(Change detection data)
[Start of Attachment]

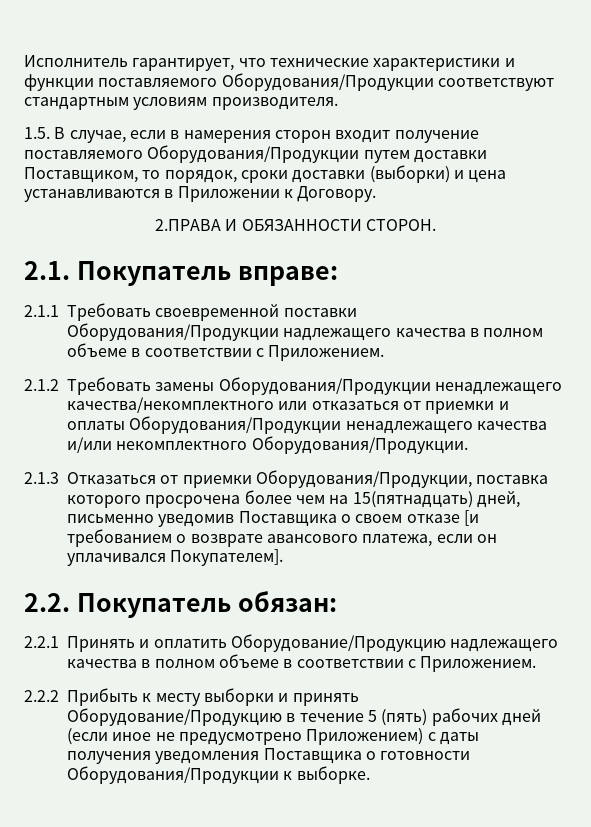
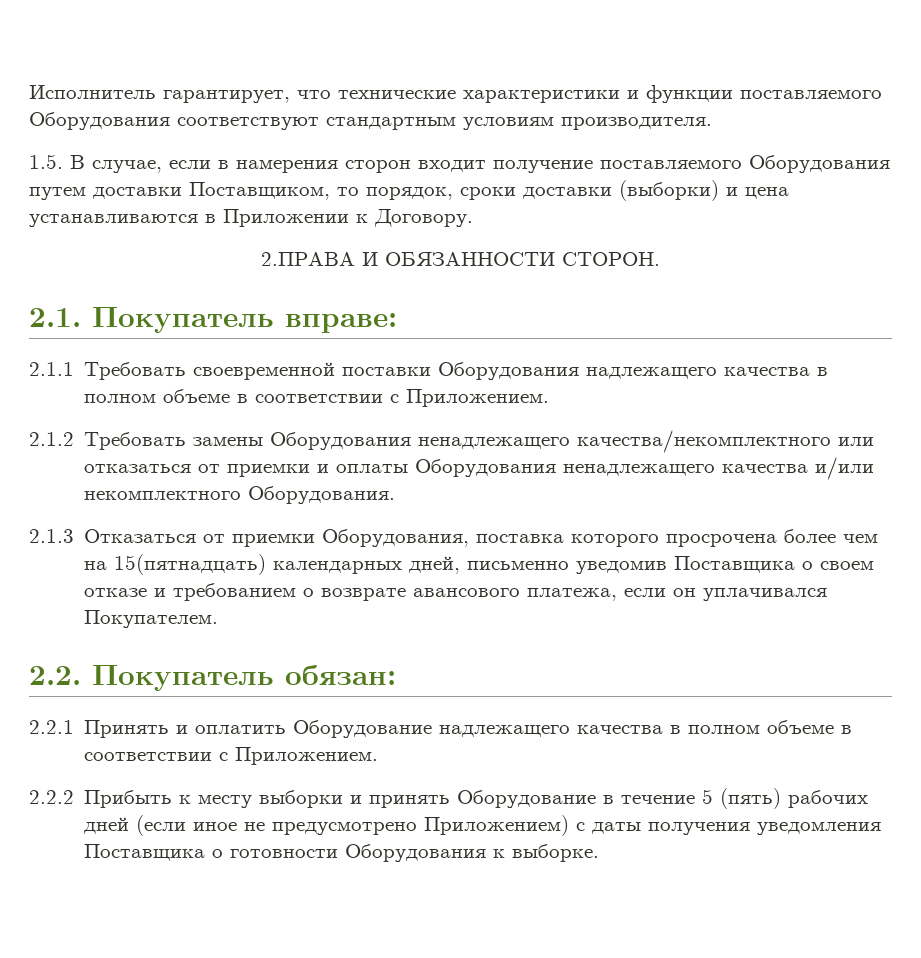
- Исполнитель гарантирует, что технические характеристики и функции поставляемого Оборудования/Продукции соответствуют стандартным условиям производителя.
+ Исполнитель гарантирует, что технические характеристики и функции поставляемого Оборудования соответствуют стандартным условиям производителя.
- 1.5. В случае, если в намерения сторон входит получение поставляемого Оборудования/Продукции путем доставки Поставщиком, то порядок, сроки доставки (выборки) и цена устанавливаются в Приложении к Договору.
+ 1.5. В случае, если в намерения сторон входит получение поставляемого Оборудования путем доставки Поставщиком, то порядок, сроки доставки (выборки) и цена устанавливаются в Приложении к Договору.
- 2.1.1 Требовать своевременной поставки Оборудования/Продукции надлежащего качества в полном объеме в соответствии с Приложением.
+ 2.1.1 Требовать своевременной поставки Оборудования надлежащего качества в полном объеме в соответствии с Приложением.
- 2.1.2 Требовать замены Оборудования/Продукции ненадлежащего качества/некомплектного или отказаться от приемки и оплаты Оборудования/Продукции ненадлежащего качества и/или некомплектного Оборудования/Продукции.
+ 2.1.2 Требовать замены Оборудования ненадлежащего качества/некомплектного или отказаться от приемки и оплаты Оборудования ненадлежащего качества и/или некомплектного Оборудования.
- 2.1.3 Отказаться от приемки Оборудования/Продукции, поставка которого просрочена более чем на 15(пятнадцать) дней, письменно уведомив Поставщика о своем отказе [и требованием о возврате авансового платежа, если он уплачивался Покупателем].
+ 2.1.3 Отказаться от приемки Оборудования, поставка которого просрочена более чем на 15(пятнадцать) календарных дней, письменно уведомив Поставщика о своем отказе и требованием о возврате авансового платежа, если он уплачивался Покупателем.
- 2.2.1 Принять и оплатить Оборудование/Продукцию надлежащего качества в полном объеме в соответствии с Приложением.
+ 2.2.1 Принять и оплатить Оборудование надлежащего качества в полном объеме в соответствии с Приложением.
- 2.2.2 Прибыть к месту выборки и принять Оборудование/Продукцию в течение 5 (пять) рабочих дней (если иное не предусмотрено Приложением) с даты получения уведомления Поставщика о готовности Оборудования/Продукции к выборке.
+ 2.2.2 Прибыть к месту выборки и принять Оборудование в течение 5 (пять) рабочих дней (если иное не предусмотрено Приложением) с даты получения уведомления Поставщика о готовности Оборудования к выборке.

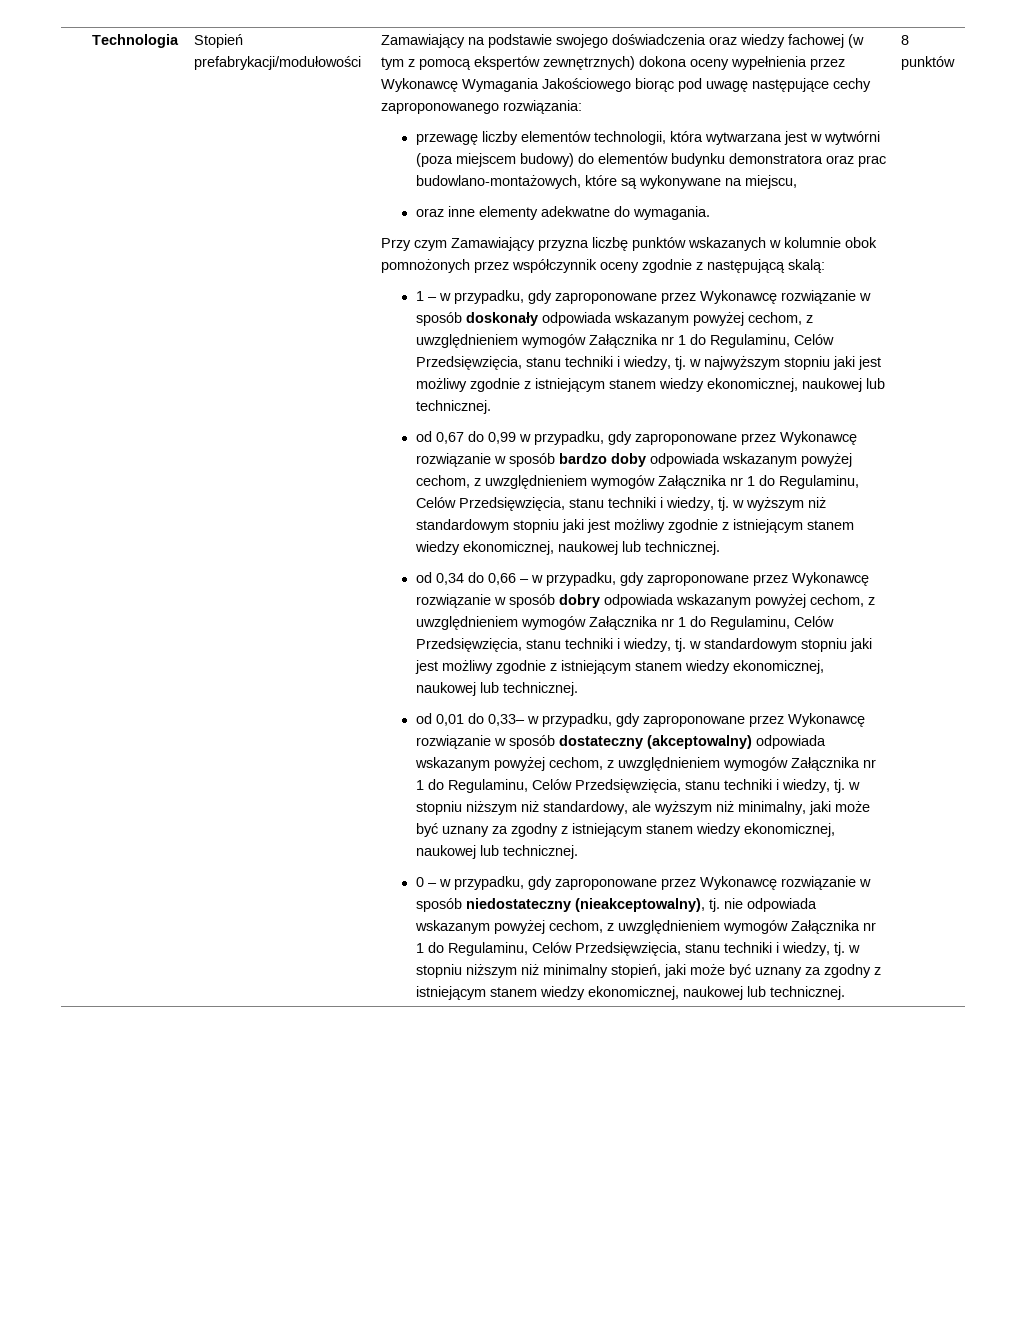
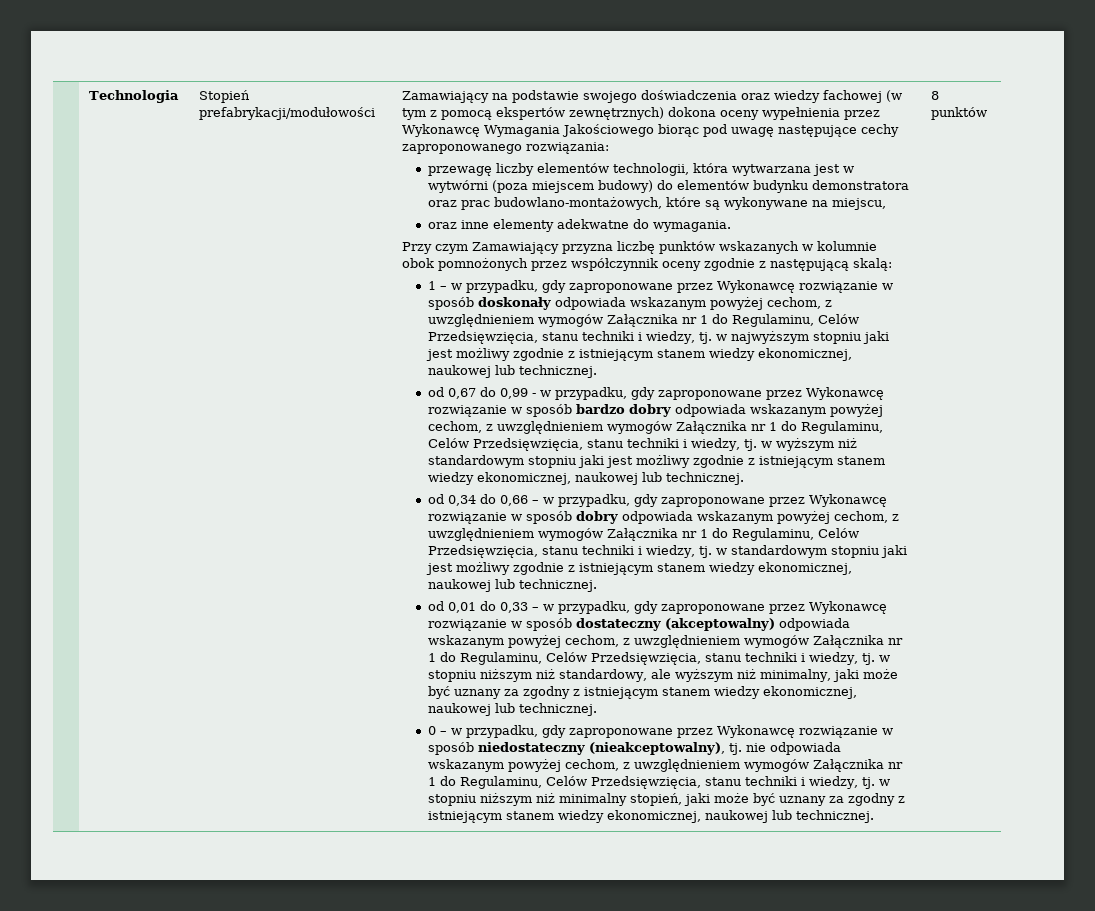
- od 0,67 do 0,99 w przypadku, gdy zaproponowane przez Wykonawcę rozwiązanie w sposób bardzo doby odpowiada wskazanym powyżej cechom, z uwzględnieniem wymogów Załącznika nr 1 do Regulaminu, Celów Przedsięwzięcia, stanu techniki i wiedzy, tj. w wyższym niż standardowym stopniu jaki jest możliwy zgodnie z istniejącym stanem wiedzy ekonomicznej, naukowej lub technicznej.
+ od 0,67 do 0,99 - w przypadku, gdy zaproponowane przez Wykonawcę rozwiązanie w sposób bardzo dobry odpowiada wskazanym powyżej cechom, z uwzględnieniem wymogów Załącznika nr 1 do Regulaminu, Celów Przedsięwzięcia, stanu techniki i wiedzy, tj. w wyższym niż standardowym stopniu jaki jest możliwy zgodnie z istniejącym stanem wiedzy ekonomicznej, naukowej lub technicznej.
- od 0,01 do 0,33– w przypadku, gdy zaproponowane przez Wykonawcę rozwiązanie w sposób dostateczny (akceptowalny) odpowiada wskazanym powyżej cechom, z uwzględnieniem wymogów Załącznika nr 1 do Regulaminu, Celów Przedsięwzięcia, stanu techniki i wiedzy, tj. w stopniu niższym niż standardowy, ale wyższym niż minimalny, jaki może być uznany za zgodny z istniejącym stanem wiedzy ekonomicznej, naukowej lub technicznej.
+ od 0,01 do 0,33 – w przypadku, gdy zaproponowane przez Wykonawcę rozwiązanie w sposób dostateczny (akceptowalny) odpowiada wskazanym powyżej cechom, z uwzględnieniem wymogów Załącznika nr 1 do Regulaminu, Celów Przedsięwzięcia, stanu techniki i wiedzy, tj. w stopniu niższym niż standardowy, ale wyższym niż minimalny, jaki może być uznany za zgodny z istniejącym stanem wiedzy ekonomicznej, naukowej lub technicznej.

[End of Attachment]

What is wanted is a word-for-word restatement of the entries, without their images.

[Result for this exercise]:
- Исполнитель гарантирует, что технические характеристики и функции поставляемого Оборудования/Продукции соответствуют стандартным условиям производителя.
+ Исполнитель гарантирует, что технические характеристики и функции поставляемого Оборудования соответствуют стандартным условиям производителя.
- 1.5. В случае, если в намерения сторон входит получение поставляемого Оборудования/Продукции путем доставки Поставщиком, то порядок, сроки доставки (выборки) и цена устанавливаются в Приложении к Договору.
+ 1.5. В случае, если в намерения сторон входит получение поставляемого Оборудования путем доставки Поставщиком, то порядок, сроки доставки (выборки) и цена устанавливаются в Приложении к Договору.
- 2.1.1 Требовать своевременной поставки Оборудования/Продукции надлежащего качества в полном объеме в соответствии с Приложением.
+ 2.1.1 Требовать своевременной поставки Оборудования надлежащего качества в полном объеме в соответствии с Приложением.
- 2.1.2 Требовать замены Оборудования/Продукции ненадлежащего качества/некомплектного или отказаться от приемки и оплаты Оборудования/Продукции ненадлежащего качества и/или некомплектного Оборудования/Продукции.
+ 2.1.2 Требовать замены Оборудования ненадлежащего качества/некомплектного или отказаться от приемки и оплаты Оборудования ненадлежащего качества и/или некомплектного Оборудования.
- 2.1.3 Отказаться от приемки Оборудования/Продукции, поставка которого просрочена более чем на 15(пятнадцать) дней, письменно уведомив Поставщика о своем отказе [и требованием о возврате авансового платежа, если он уплачивался Покупателем].
+ 2.1.3 Отказаться от приемки Оборудования, поставка которого просрочена более чем на 15(пятнадцать) календарных дней, письменно уведомив Поставщика о своем отказе и требованием о возврате авансового платежа, если он уплачивался Покупателем.
- 2.2.1 Принять и оплатить Оборудование/Продукцию надлежащего качества в полном объеме в соответствии с Приложением.
+ 2.2.1 Принять и оплатить Оборудование надлежащего качества в полном объеме в соответствии с Приложением.
- 2.2.2 Прибыть к месту выборки и принять Оборудование/Продукцию в течение 5 (пять) рабочих дней (если иное не предусмотрено Приложением) с даты получения уведомления Поставщика о готовности Оборудования/Продукции к выборке.
+ 2.2.2 Прибыть к месту выборки и принять Оборудование в течение 5 (пять) рабочих дней (если иное не предусмотрено Приложением) с даты получения уведомления Поставщика о готовности Оборудования к выборке.

- od 0,67 do 0,99 w przypadku, gdy zaproponowane przez Wykonawcę rozwiązanie w sposób bardzo doby odpowiada wskazanym powyżej cechom, z uwzględnieniem wymogów Załącznika nr 1 do Regulaminu, Celów Przedsięwzięcia, stanu techniki i wiedzy, tj. w wyższym niż standardowym stopniu jaki jest możliwy zgodnie z istniejącym stanem wiedzy ekonomicznej, naukowej lub technicznej.
+ od 0,67 do 0,99 - w przypadku, gdy zaproponowane przez Wykonawcę rozwiązanie w sposób bardzo dobry odpowiada wskazanym powyżej cechom, z uwzględnieniem wymogów Załącznika nr 1 do Regulaminu, Celów Przedsięwzięcia, stanu techniki i wiedzy, tj. w wyższym niż standardowym stopniu jaki jest możliwy zgodnie z istniejącym stanem wiedzy ekonomicznej, naukowej lub technicznej.
- od 0,01 do 0,33– w przypadku, gdy zaproponowane przez Wykonawcę rozwiązanie w sposób dostateczny (akceptowalny) odpowiada wskazanym powyżej cechom, z uwzględnieniem wymogów Załącznika nr 1 do Regulaminu, Celów Przedsięwzięcia, stanu techniki i wiedzy, tj. w stopniu niższym niż standardowy, ale wyższym niż minimalny, jaki może być uznany za zgodny z istniejącym stanem wiedzy ekonomicznej, naukowej lub technicznej.
+ od 0,01 do 0,33 – w przypadku, gdy zaproponowane przez Wykonawcę rozwiązanie w sposób dostateczny (akceptowalny) odpowiada wskazanym powyżej cechom, z uwzględnieniem wymogów Załącznika nr 1 do Regulaminu, Celów Przedsięwzięcia, stanu techniki i wiedzy, tj. w stopniu niższym niż standardowy, ale wyższym niż minimalny, jaki może być uznany za zgodny z istniejącym stanem wiedzy ekonomicznej, naukowej lub technicznej.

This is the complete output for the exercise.